Queridos hermanos y hermanas, ¡buenos días!
El Evangelio de hoy (cf. Jn 14, 15-21), continuación del domingo pasado, nos lleva a ese momento conmovedor y dramático que es la Última cena de Jesús con sus discípulos. El evangelista Juan recoge de boca y del corazón del Señor sus últimas enseñanzas, antes de la pasión y de la muerte. Jesús promete a sus amigos, en ese momento triste, oscuro, que, después de Él, recibirán «otro Paráclito» (Jn 14, 16). Esta palabra significa otro "Abogado", otro Defensor, otro Consolador: «el Espíritu de la verdad» (Jn 14, 17); y añade: «no os dejaré huérfanos: volveré a vosotros» (Jn 14, 18). Estas palabras transmiten la alegría de una nueva venida de Cristo: Él, resucitado y glorificado, vive en el Padre y, al mismo tiempo, viene a nosotros en el Espíritu Santo. Y en esta su nueva venida se revela nuestra unión con Él y con el Padre: «comprenderéis que yo estoy en mi Padre y vosotros en mí y yo en vosotros» (Jn 14, 20).
Meditando estas palabras de Jesús, nosotros hoy percibimos ser el Pueblo de Dios en comunión con el Padre y con Jesús mediante el Espíritu Santo. En este misterio de comunión, la Iglesia encuentra la fuente inagotable de la propia misión, que se realiza mediante el amor. Jesús dice en el Evangelio de hoy: «El que tiene mis mandamientos y los guarda, ése es el que me ama, y el que me ame, será amado de mi Padre; y yo le amaré y me manifestaré a él» (Jn 14, 21). Es el amor que nos introduce en el conocimiento de Jesús, gracias a la acción de este "Abogado" que Jesús nos ha enviado, es decir el Espíritu Santo. El amor a Dios y al prójimo es el mandamiento más grande del Evangelio. El Señor hoy nos llama a corresponder generosamente a la llamada evangélica, al amor, poniendo a Dios en el centro de nuestra vida y dedicándonos al servicio de los hermanos, especialmente a los más necesitados de apoyo y consuelo.

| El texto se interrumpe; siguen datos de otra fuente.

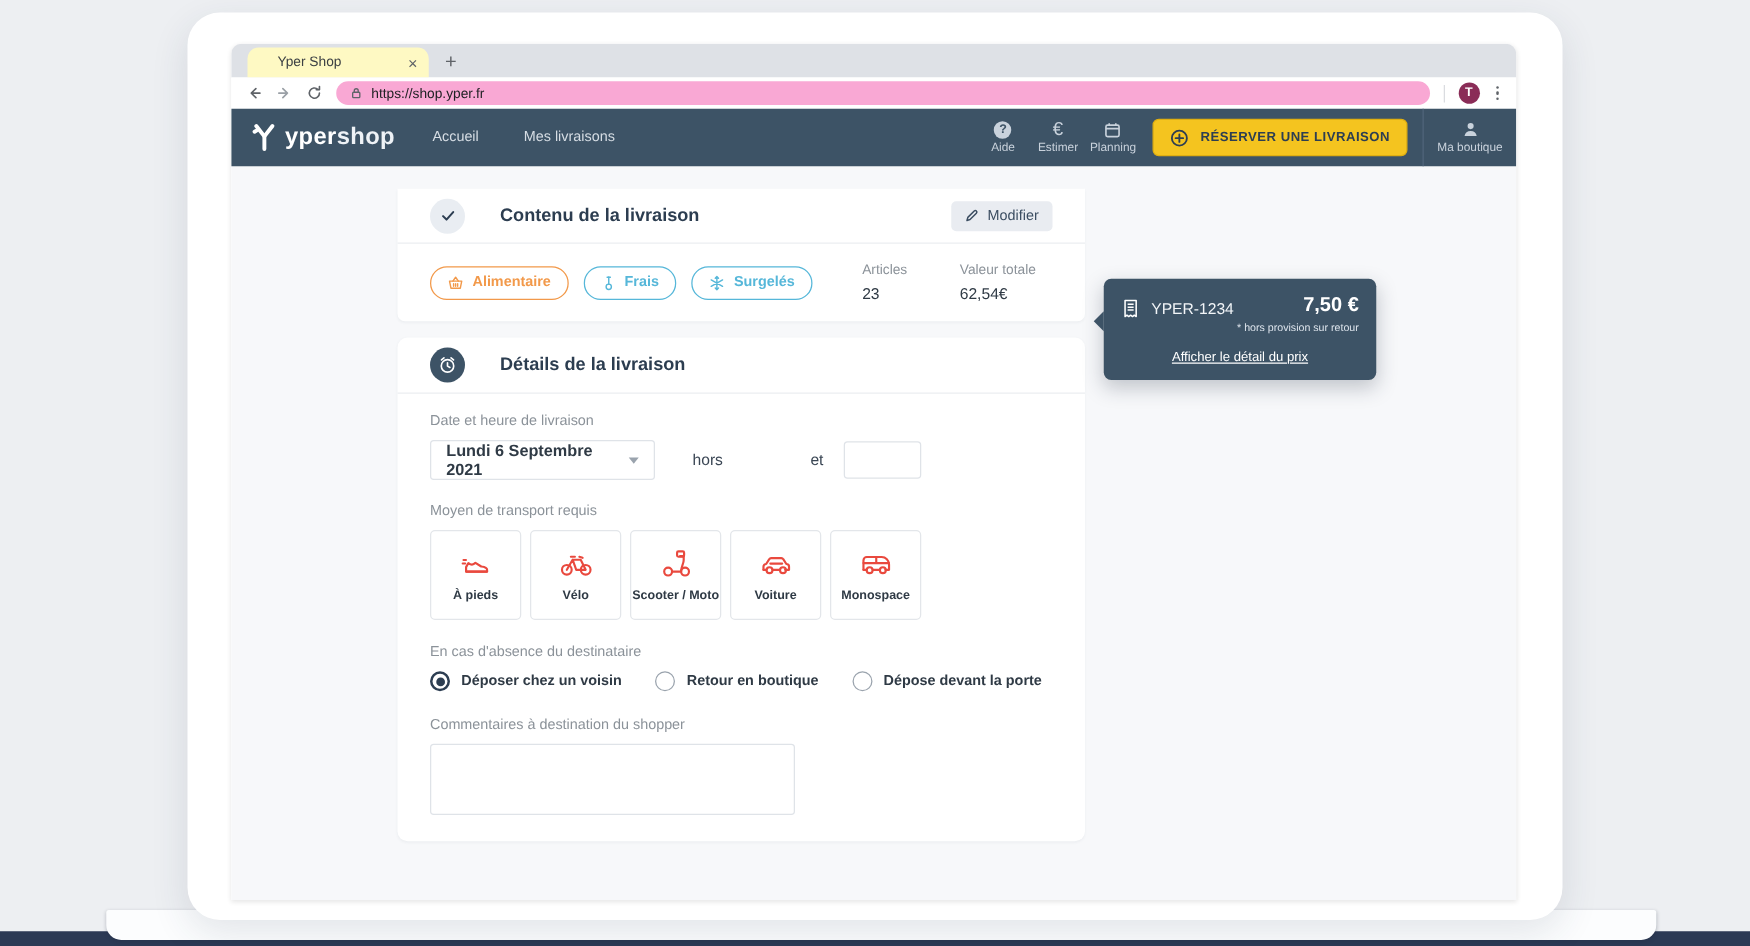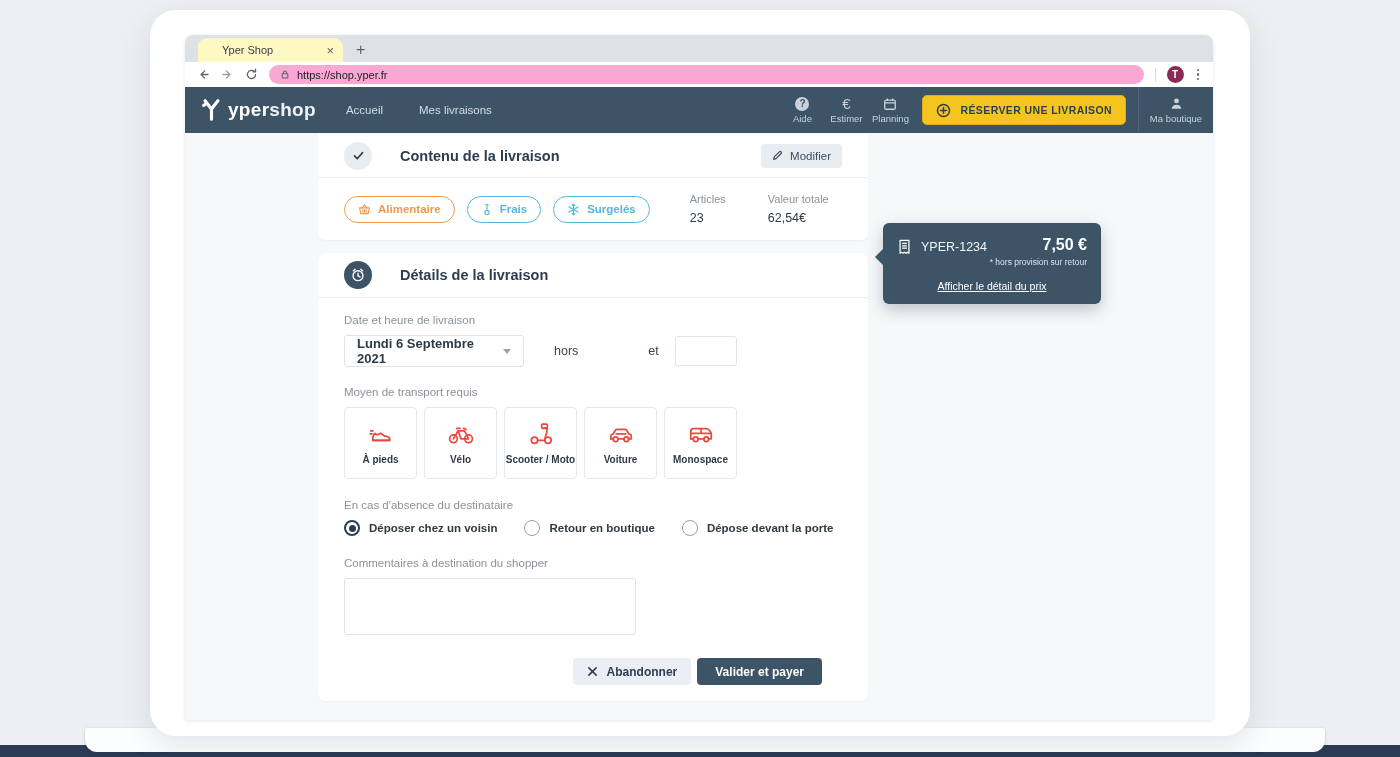"Contenu de la livraison" .col { top: 1px -> 18px }
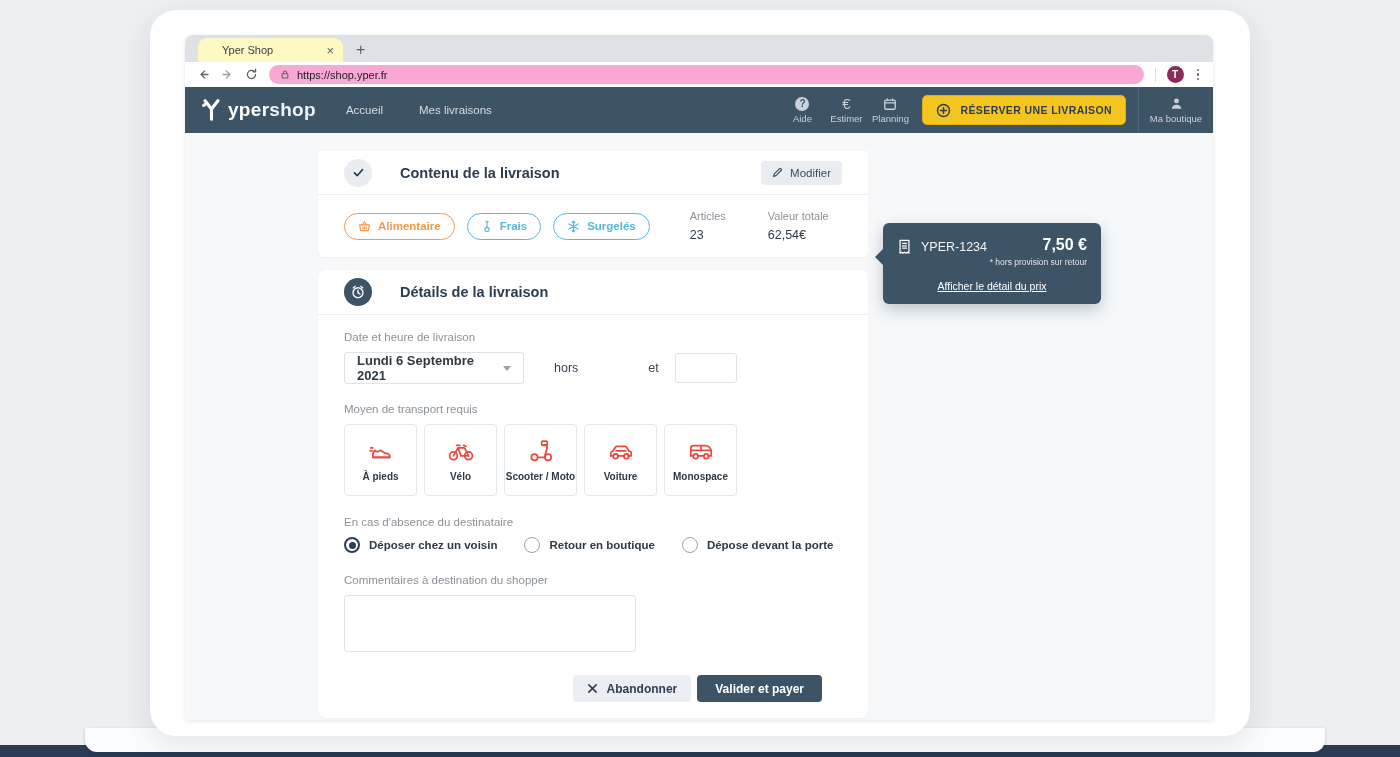"Abandonner" div.btnrow { html: <div> <div> <svg> <path></path> </svg> <span>Abandonner</span> </div> <div> <span>Valider et payer</span> </div> </div> -> none }
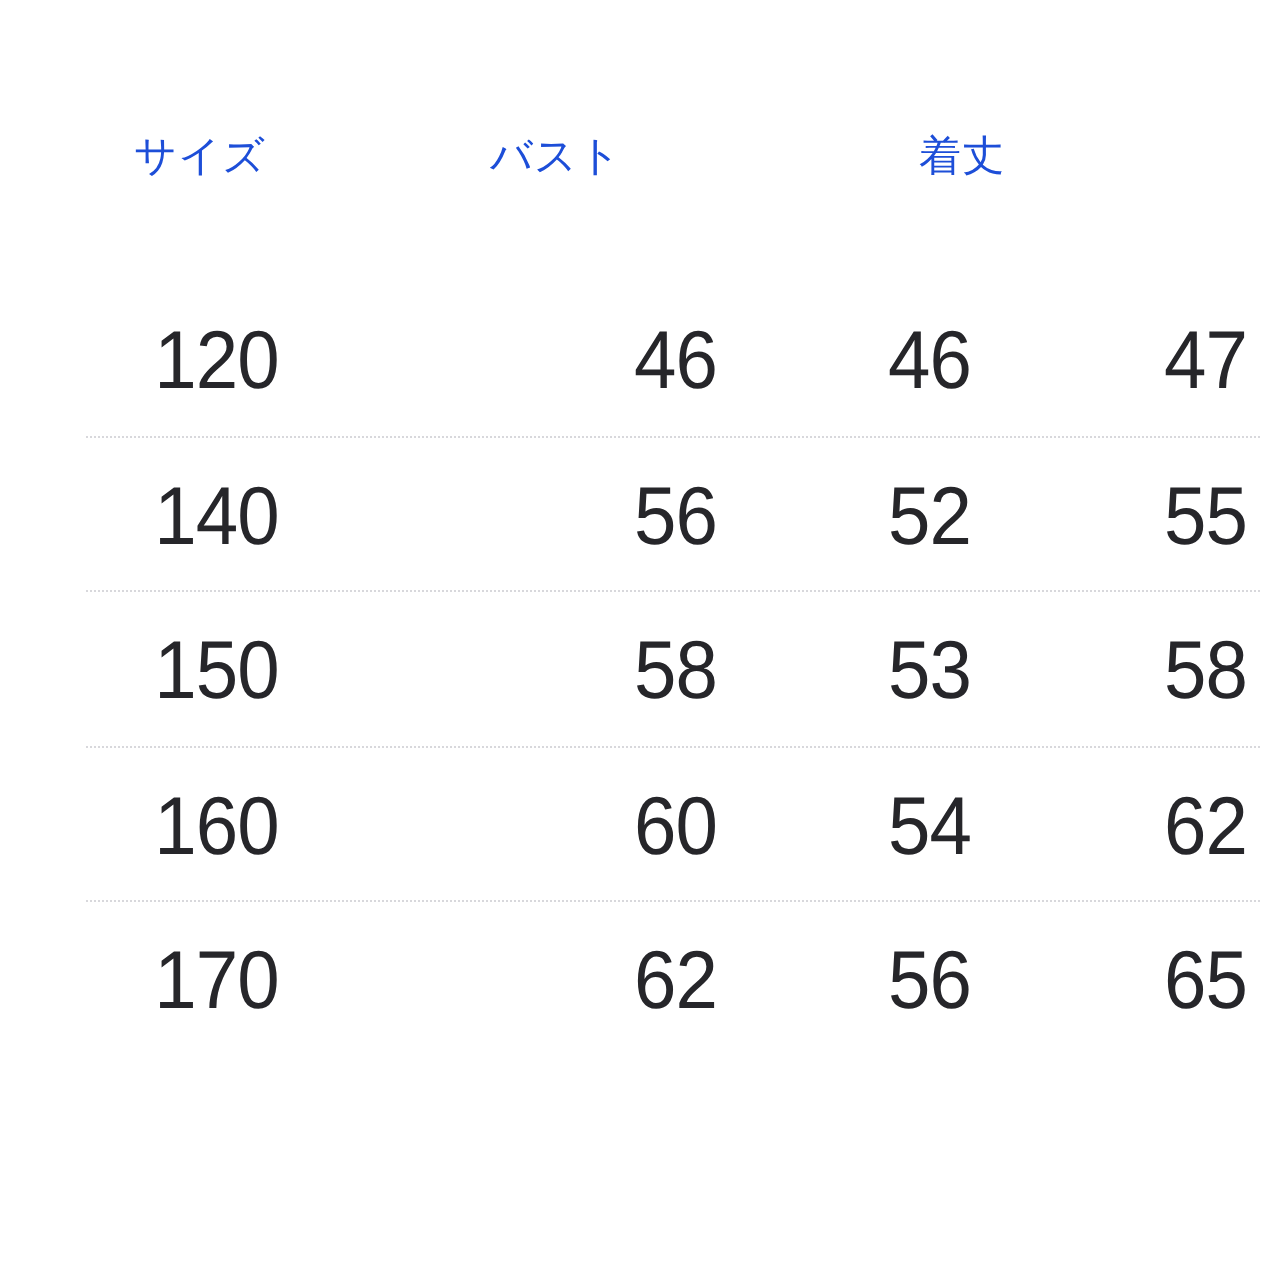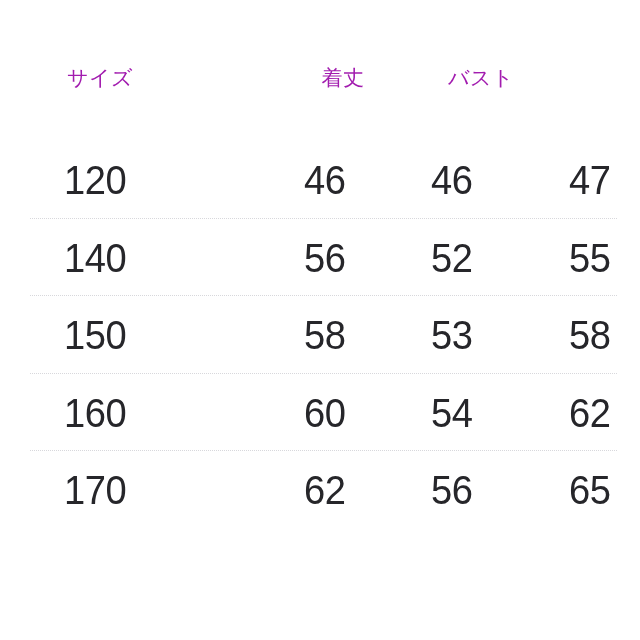"サイズ" .chart-header .cell { color: #a21caf -> #1d4ed8 }
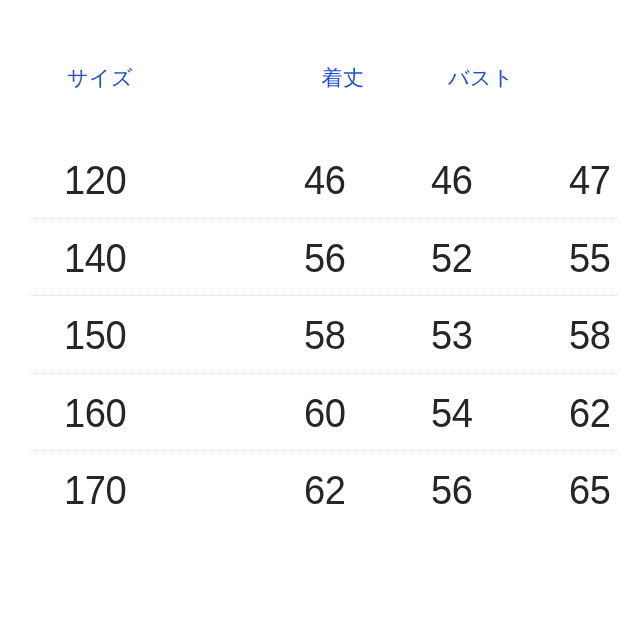"着丈" div.cell { order: before "バスト" -> after "バスト" }
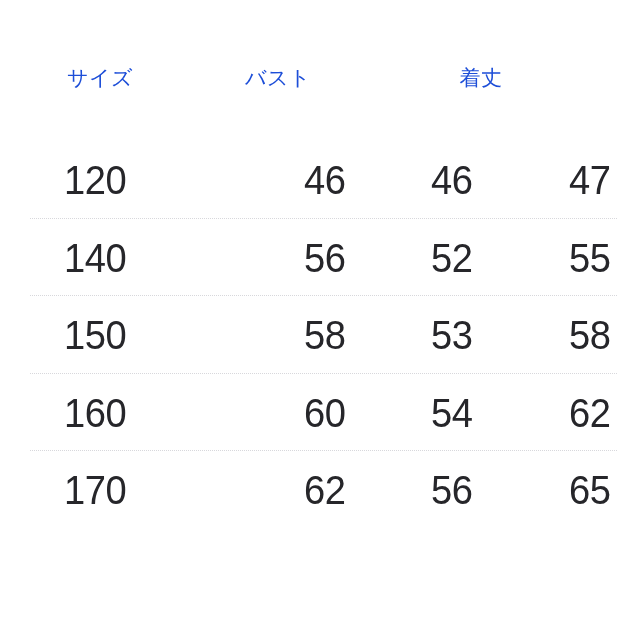"120" .chart-body { left: 4px -> 17px }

Si existe una actitud que nunca es fácil, no se da por descontado tampoco para una comunidad cristiana, es precisamente la de saberse amar, de quererse en el ejemplo del Señor y con su gracia. A veces los contrastes, el orgullo, las envidias, las divisiones dejan la marca también en el rostro bello de la Iglesia. Una comunidad de cristianos debería vivir en la caridad de Cristo, y sin embargo es precisamente allí que el maligno "mete la pata" y nosotros a veces nos dejamos engañar. Y quienes lo pagan son las personas espiritualmente más débiles. Cuántas de ellas –y vosotros conocéis algunas– cuántas de ellas se han alejado porque no se han sentido acogidas, no se han sentido comprendidas, no se han sentido amadas. Cuántas personas se han alejado, por ejemplo de alguna parroquia o comunidad por el ambiente de chismorreos, de celos, de envidias que han encontrado ahí. También para un cristiano saber amar no es nunca un dato adquirido una vez para siempre; cada día se debe empezar de nuevo, se debe ejercitar porque nuestro amor hacia los hermanos y las hermanas que encontramos se haga maduro y purificado por esos límites o pecados que lo hacen parcial, egoísta, estéril e infiel. Cada día se debe aprender el arte de amar. Escuchad esto: cada día se debe aprender el arte de amar, cada día se debe seguir con paciencia la escuela de Cristo, cada día se debe perdonar y mirar a Jesús, y esto, con la ayuda de este "Abogado", de este Consolador que Jesús nos ha enviado que es el Espíritu Santo.
La Virgen María, perfecta discípula de su Hijo y Señor, nos ayude a ser cada vez más dóciles al Paráclito, al Espíritu de verdad, para aprender cada día a amarnos como Jesús nos ha amado.